** Given entries follows **

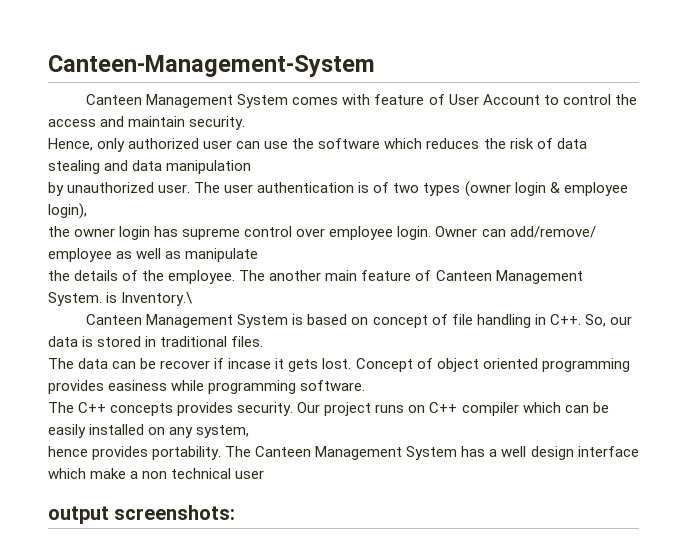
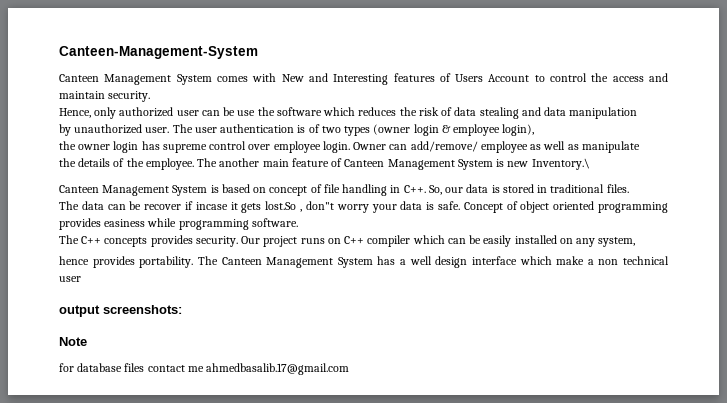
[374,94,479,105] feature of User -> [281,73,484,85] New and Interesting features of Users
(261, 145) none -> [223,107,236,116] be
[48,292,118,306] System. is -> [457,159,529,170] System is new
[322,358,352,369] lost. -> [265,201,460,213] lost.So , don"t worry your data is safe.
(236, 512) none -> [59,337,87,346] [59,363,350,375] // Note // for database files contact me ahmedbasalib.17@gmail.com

** End of Given entries **
** Given entries follows **

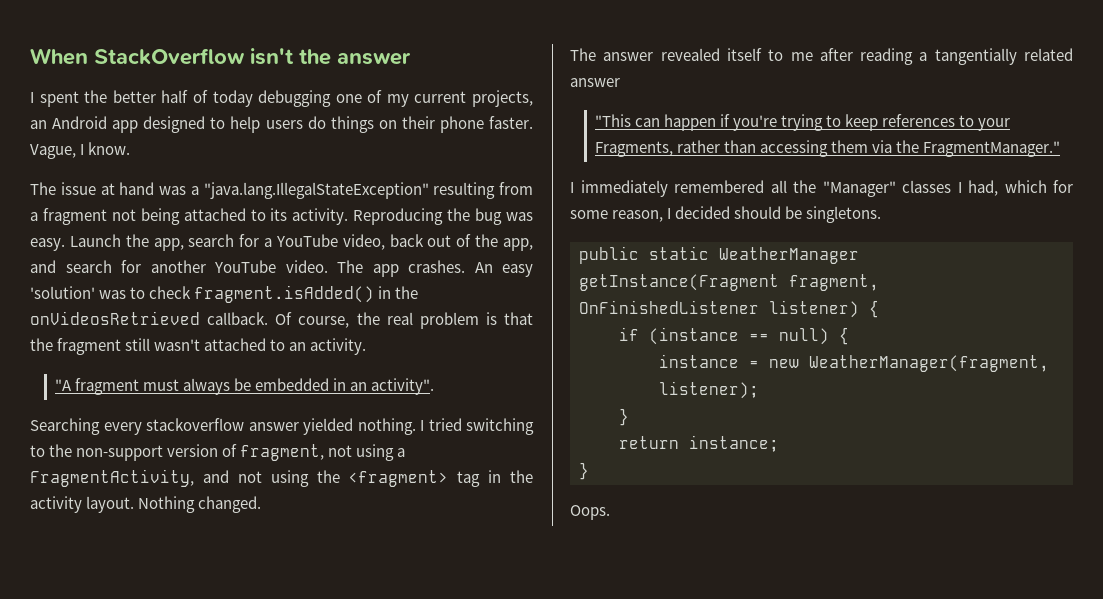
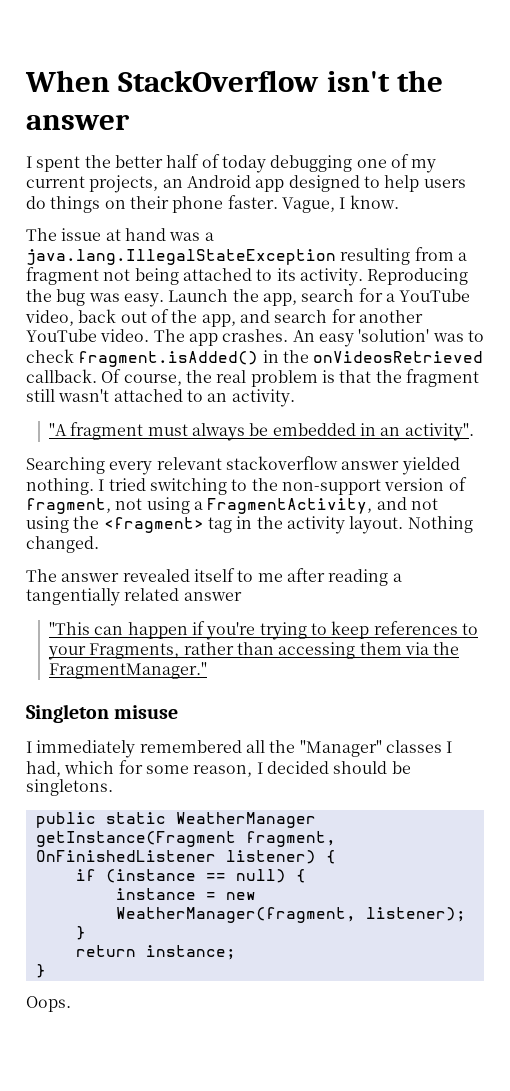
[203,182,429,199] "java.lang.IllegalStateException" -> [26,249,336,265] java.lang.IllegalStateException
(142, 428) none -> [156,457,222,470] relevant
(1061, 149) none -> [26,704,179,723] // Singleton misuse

** End of Given entries **

## Exercise aim
Set down only the lines above that fall between the line holding "[374,94,479,105] feature of" and the line holding "(236, 512) none", inclusive, keeping each exact.

## Output for this exercise
[374,94,479,105] feature of User -> [281,73,484,85] New and Interesting features of Users
(261, 145) none -> [223,107,236,116] be
[48,292,118,306] System. is -> [457,159,529,170] System is new
[322,358,352,369] lost. -> [265,201,460,213] lost.So , don"t worry your data is safe.
(236, 512) none -> [59,337,87,346] [59,363,350,375] // Note // for database files contact me ahmedbasalib.17@gmail.com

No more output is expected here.